Return the minimum number of minutes that must elapse until no cell has a fresh orange. If this is impossible, return -1.

 

Example 1:

Input: grid = [[2,1,1],[1,1,0],[0,1,1]]
Output: 4

Example 2:

Input: grid = [[2,1,1],[0,1,1],[1,0,1]]
Output: -1
Explanation: The orange in the bottom left corner (row 2, column 0) is never rotten, because rotting only happens 4-directionally.

Example 3:

Input: grid = [[0,2]]
Output: 0
Explanation: Since there are already no fresh oranges at minute 0, the answer is just 0.

 

Constraints:

• m == grid.length
• n == grid[i].length
• 1 <= m, n <= 10
• grid[i][j] is 0, 1, or 2.

Accepted

186,480

Submissions

376,397

My approach here is not the fastest, but works. Have a hash table with all the tags that you'll use to identify a rotten orange, starting with 2. In each round, set the good oranges to bad as per the description. This takes N^2 (assuming M=N). Then add the new tag to the hash table. The point of the tagging system is to avoid cascading effects in the same round. The outer loop will be at most N^2. So this turns out to be N^4 with N = 10, or 10K. Small numbers, but I'm sure there is a better, faster implementation. Code is below, stay safe everyone, stay healthy! ACC.
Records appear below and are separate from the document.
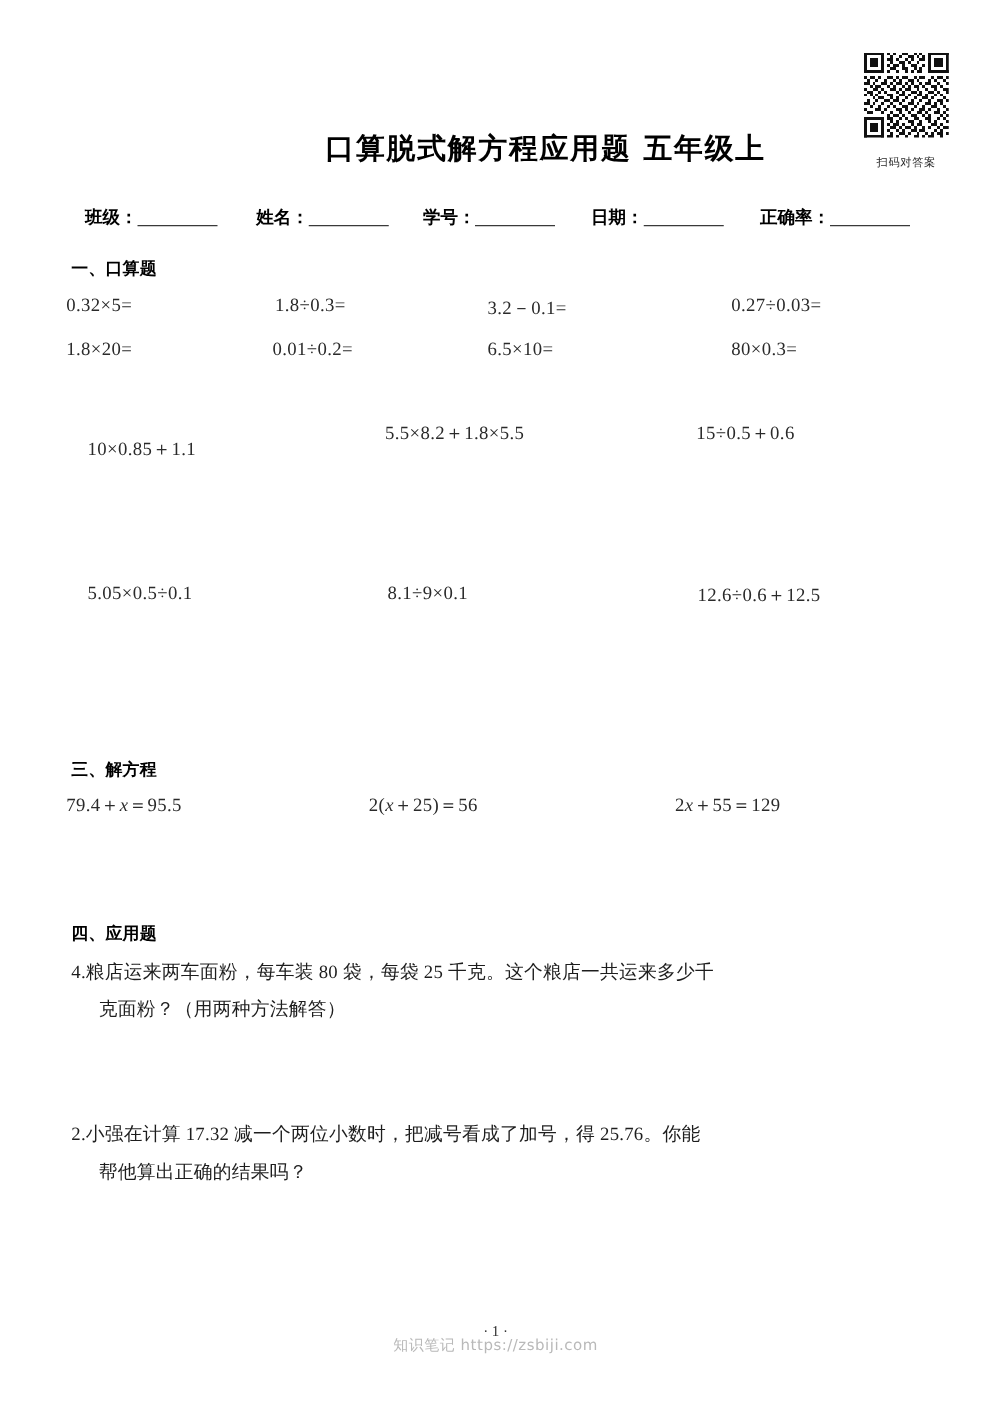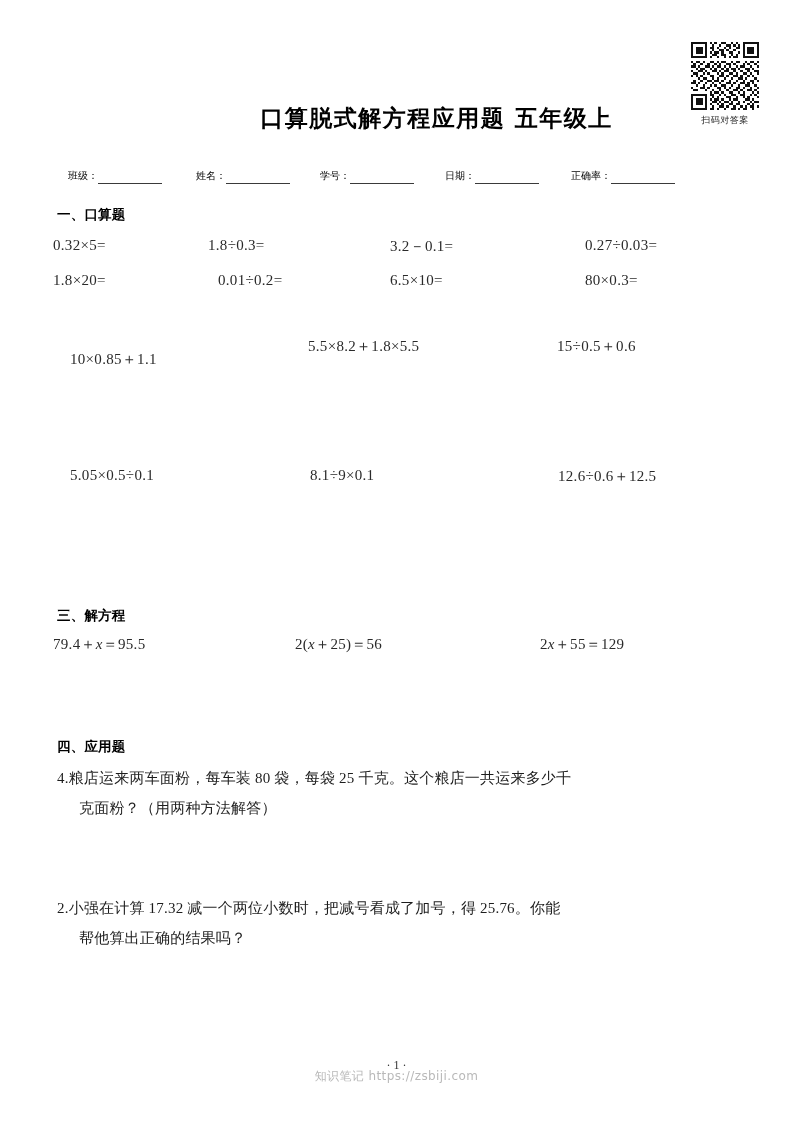"扫码对答案" .qr-caption { margin-top: 4px -> 14px }
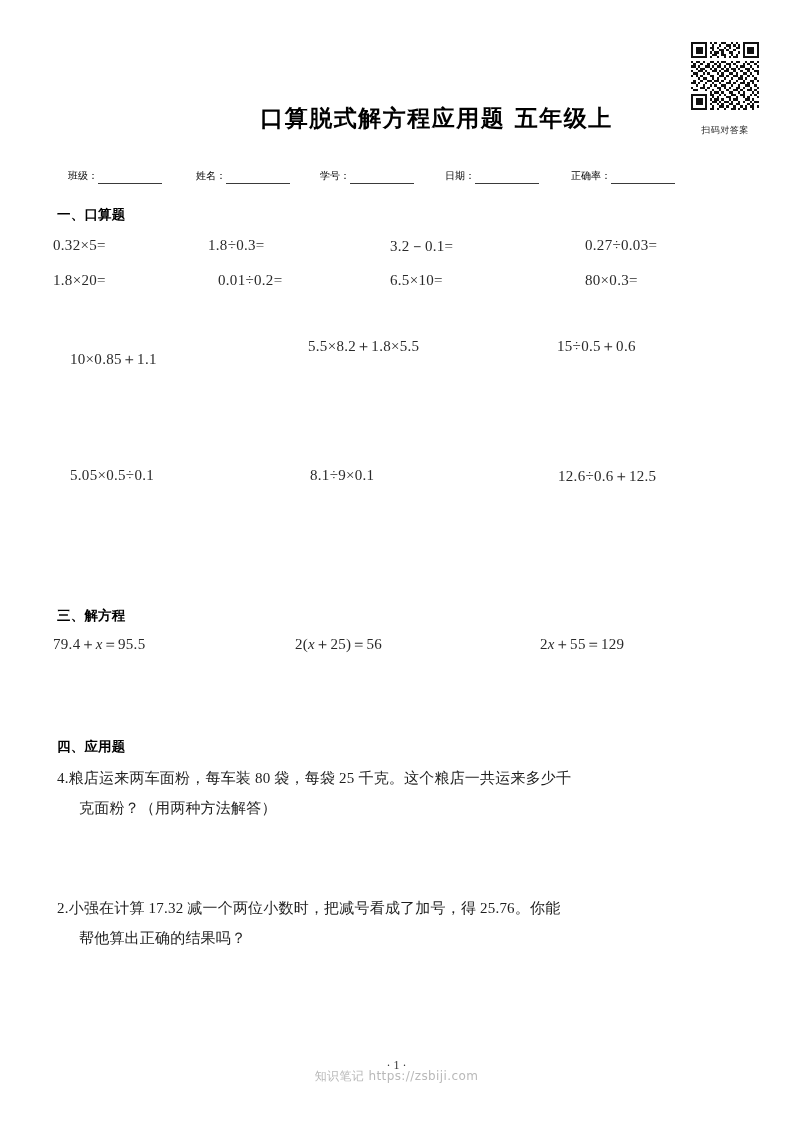"班级：" .info-item { align-items: center -> flex-start; font-size: 10px -> 14px; font-weight: normal -> bold }
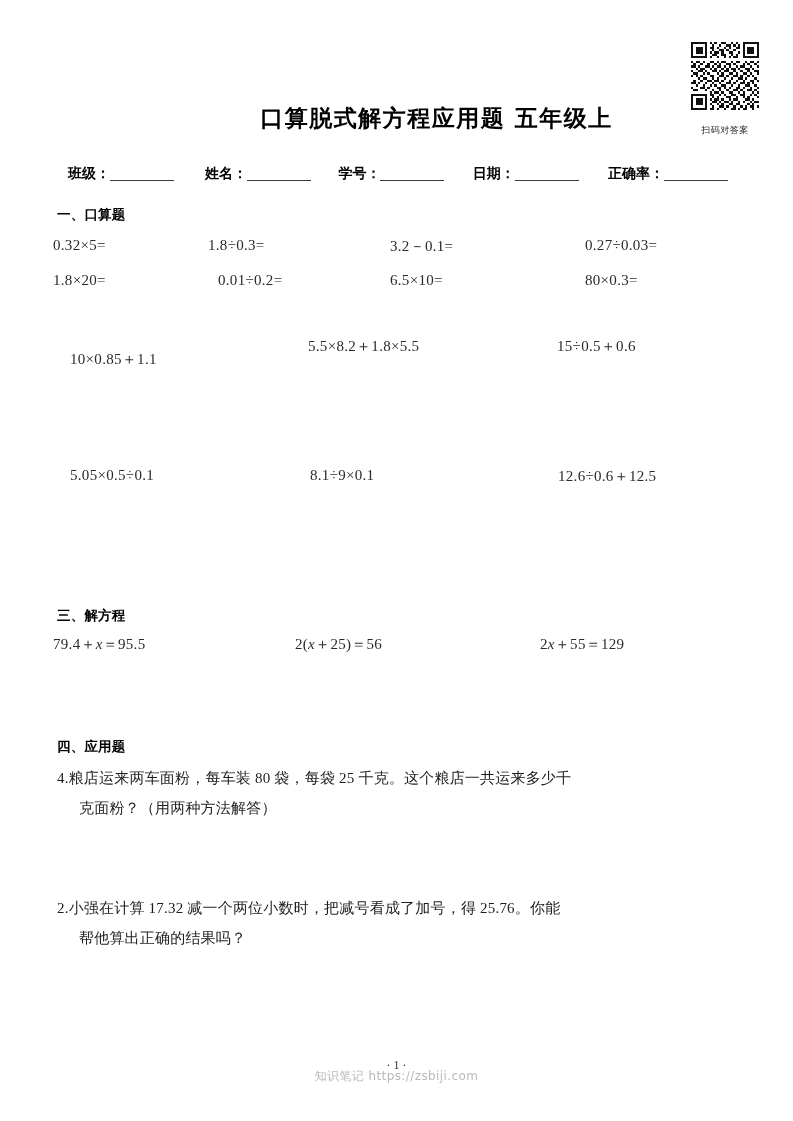"1.8÷0.3=" div.expr { left: 208px -> 220px }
public int OrangesRotting(int[][] grid)
{
    Hashtable rotten = new Hashtable();
    rotten.Add(2, true);

    int nextRotten = 3;
    int minute = 0;
    bool done = false;
    while (!done)
    {
        done = true;
        for (int r = 0; r < grid.Length; r++)
        {
            for (int c = 0; c < grid[r].Length; c++)
            {
                if (grid[r][c] == 1)
                {
                    if ((r - 1 >= 0 && rotten.ContainsKey(grid[r - 1][c])) ||
                        (r + 1 < grid.Length && rotten.ContainsKey(grid[r + 1][c])) ||
                        (c - 1 >= 0 && rotten.ContainsKey(grid[r][c - 1])) ||
                        (c + 1 < grid[r].Length && rotten.ContainsKey(grid[r][c + 1])))
                    {
                        grid[r][c] = nextRotten;
                        done = false;
                    }
                }
            }
        }
        if (!done)
        {
            rotten.Add(nextRotten, true);
            nextRotten++;
            minute++;
        }
    }

    for (int r = 0; r < grid.Length; r++)
    {
        for (int c = 0; c < grid[r].Length; c++)
        {
            if (grid[r][c] == 1)
            {
                return -1;
            }
        }
    }

    return minute;
}